Trabalhar todos os dias apenas pelo dinheiro deve ser intolerável.

Ninguém quer morrer cedo. Eu, por exemplo, estou decidido a conhecer meus netos.
Para isso, há que estabelecer um equilíbrio entre usar e cuidar do corpo com que viemos ao mundo. Exercícios ajudam, alimentação garante.
E sexo não atrapalha.

Prazer faz bem e o amor nos mantém vivo.
Estar apaixonado e cercar-se de gente que você ama têm efeito rejuvenescedor, em mais de um sentido.
Cada vez que a gente começa um namoro, abre-se pra nós um mundo novo de ideias, pessoas, passeios e possibilidades.
É a vida dos outros que chega arejando a nossa vida.
O mesmo acontece com os filhos. Eles trazem da rua um universo reinventado pela geração deles – é só prestar atenção.

É essencial estar entre os outros.
A solidão é para os gênios e para os loucos.
A maioria de nós precisa estar no grupo, sentir-se parte dele, trocar ideias e partilhar aspirações. Isso nos dá uma dimensão real de nós mesmos e nos confere uma medida justa da realidade - além da alegria pura e simples de sambar na multidão.

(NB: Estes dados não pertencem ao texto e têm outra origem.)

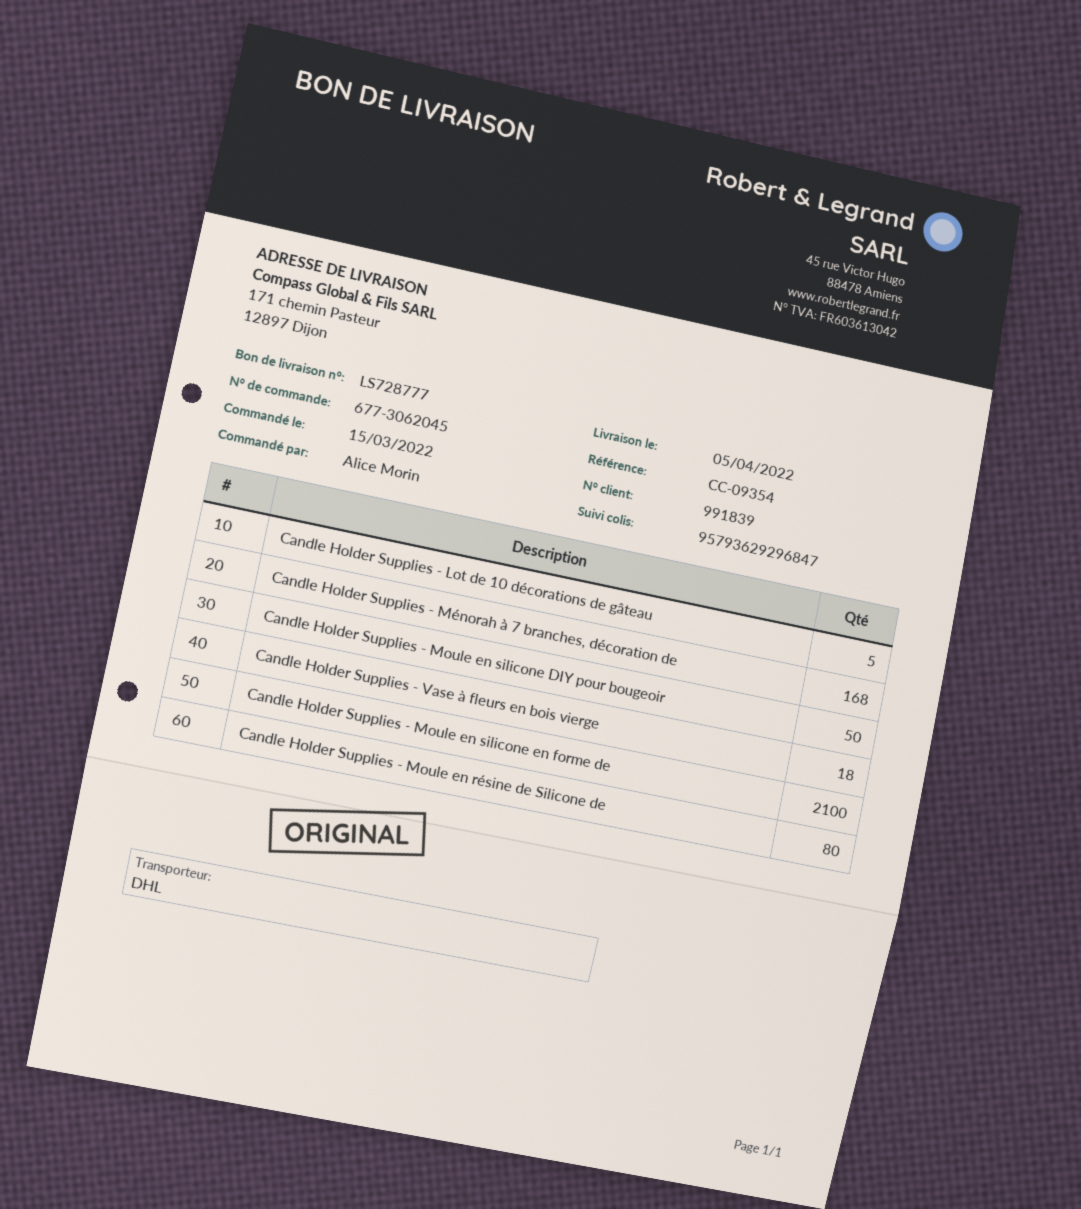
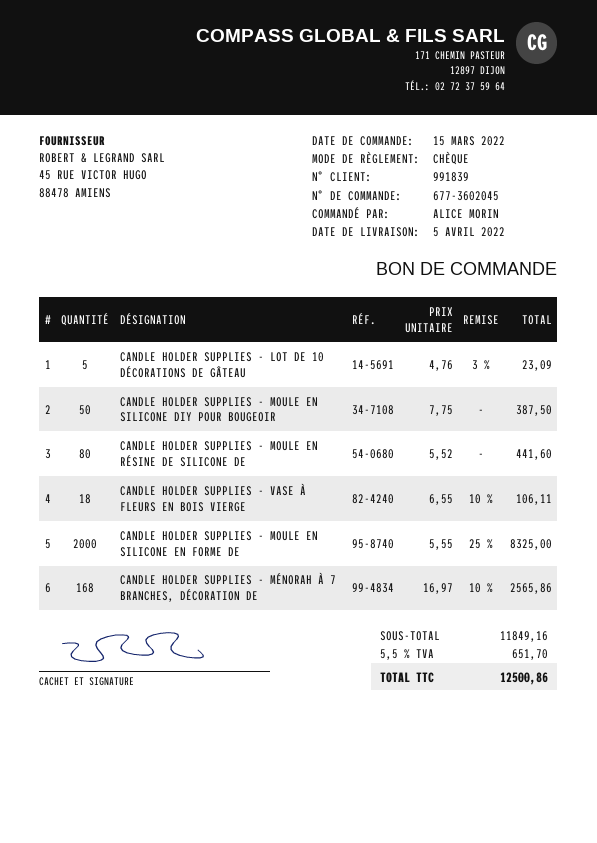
order number: 677-3062045 -> 677-3602045
Candle Holder Supplies - Moule en silicone en forme de: 2100 -> 2000

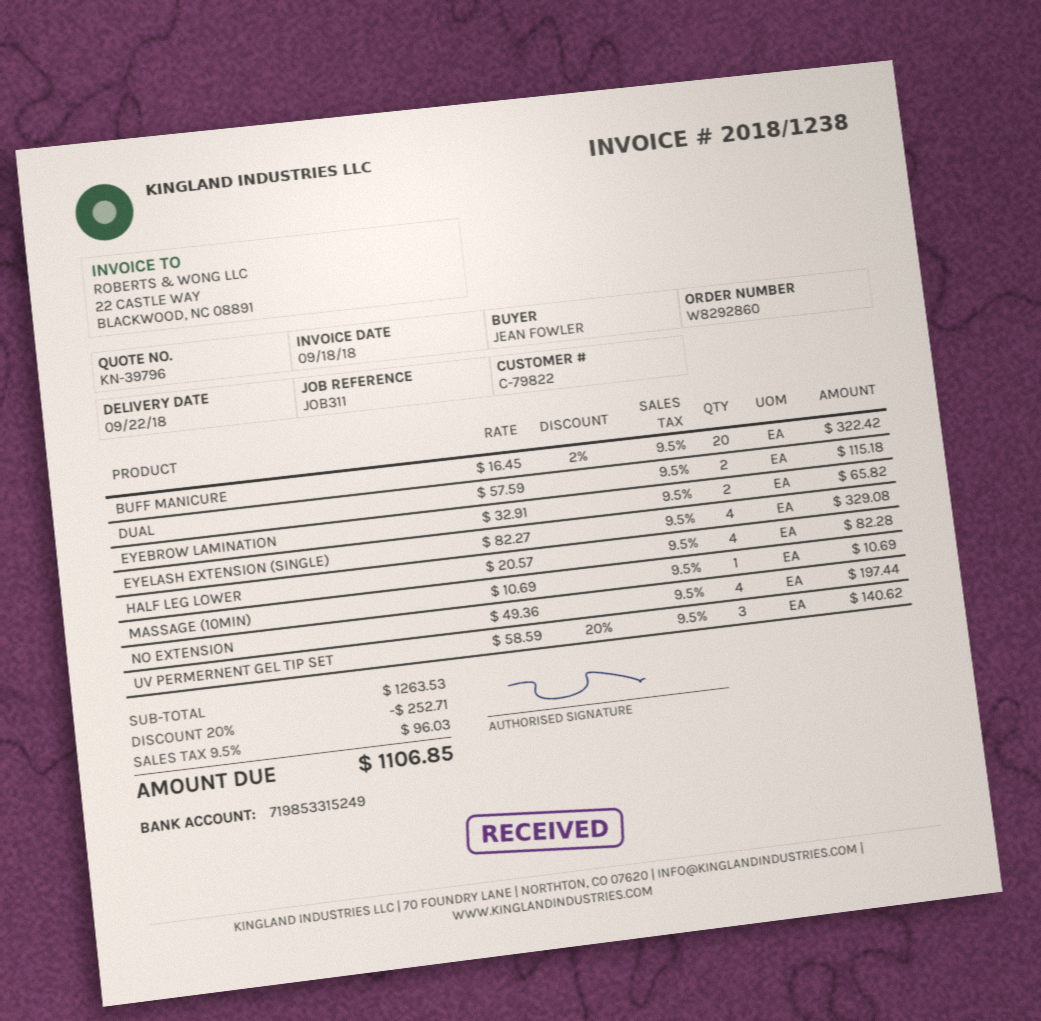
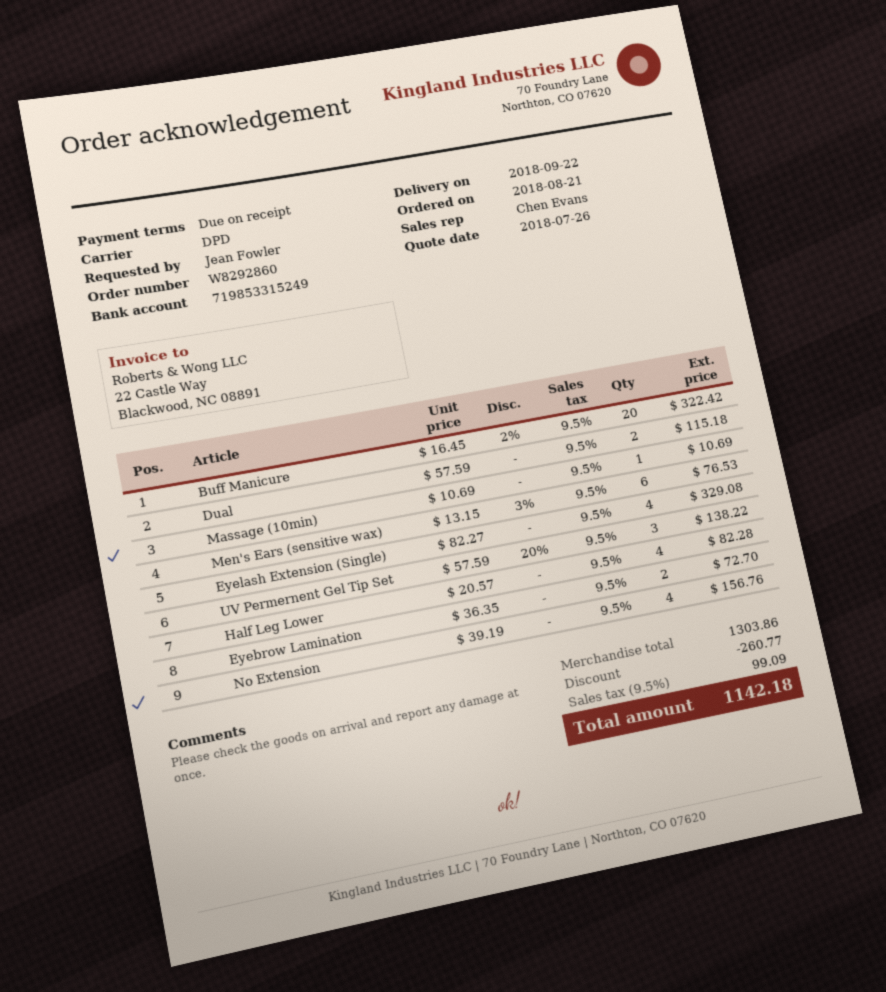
EYEBROW LAMINATION: 2 x 32.91 = 65.82 -> 2 x 36.35 = 72.70
NO EXTENSION: 4 x 49.36 = 197.44 -> 4 x 39.19 = 156.76
UV PERMERNENT GEL TIP SET: 3 x 58.59 - 20% = 140.62 -> 3 x 57.59 - 20% = 138.22
Men's Ears (sensitive wax): none -> 6 x 13.15 - 3% = 76.53
subtotal: 1263.53 -> 1303.86
discount: 252.71 -> 260.77
tax: 9.5% = 96.03 -> 9.5% = 99.09
total: 1106.85 -> 1142.18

O silêncio faz parte. De vez em quando, o barulho da rua impede que a gente ouça a própria voz. Então é hora de sossegar um bocadinho.
Como a boa poesia, a vida é feita de frases longas seguidas de frases curtas, intercaladas por silêncio.

Não acredito em vida perfeita, arranjo perfeito ou solução definitiva.
Mas se você acha que achou a fórmula da felicidade (que não seja o Ele totalitário), me escreva. Prometo que leio.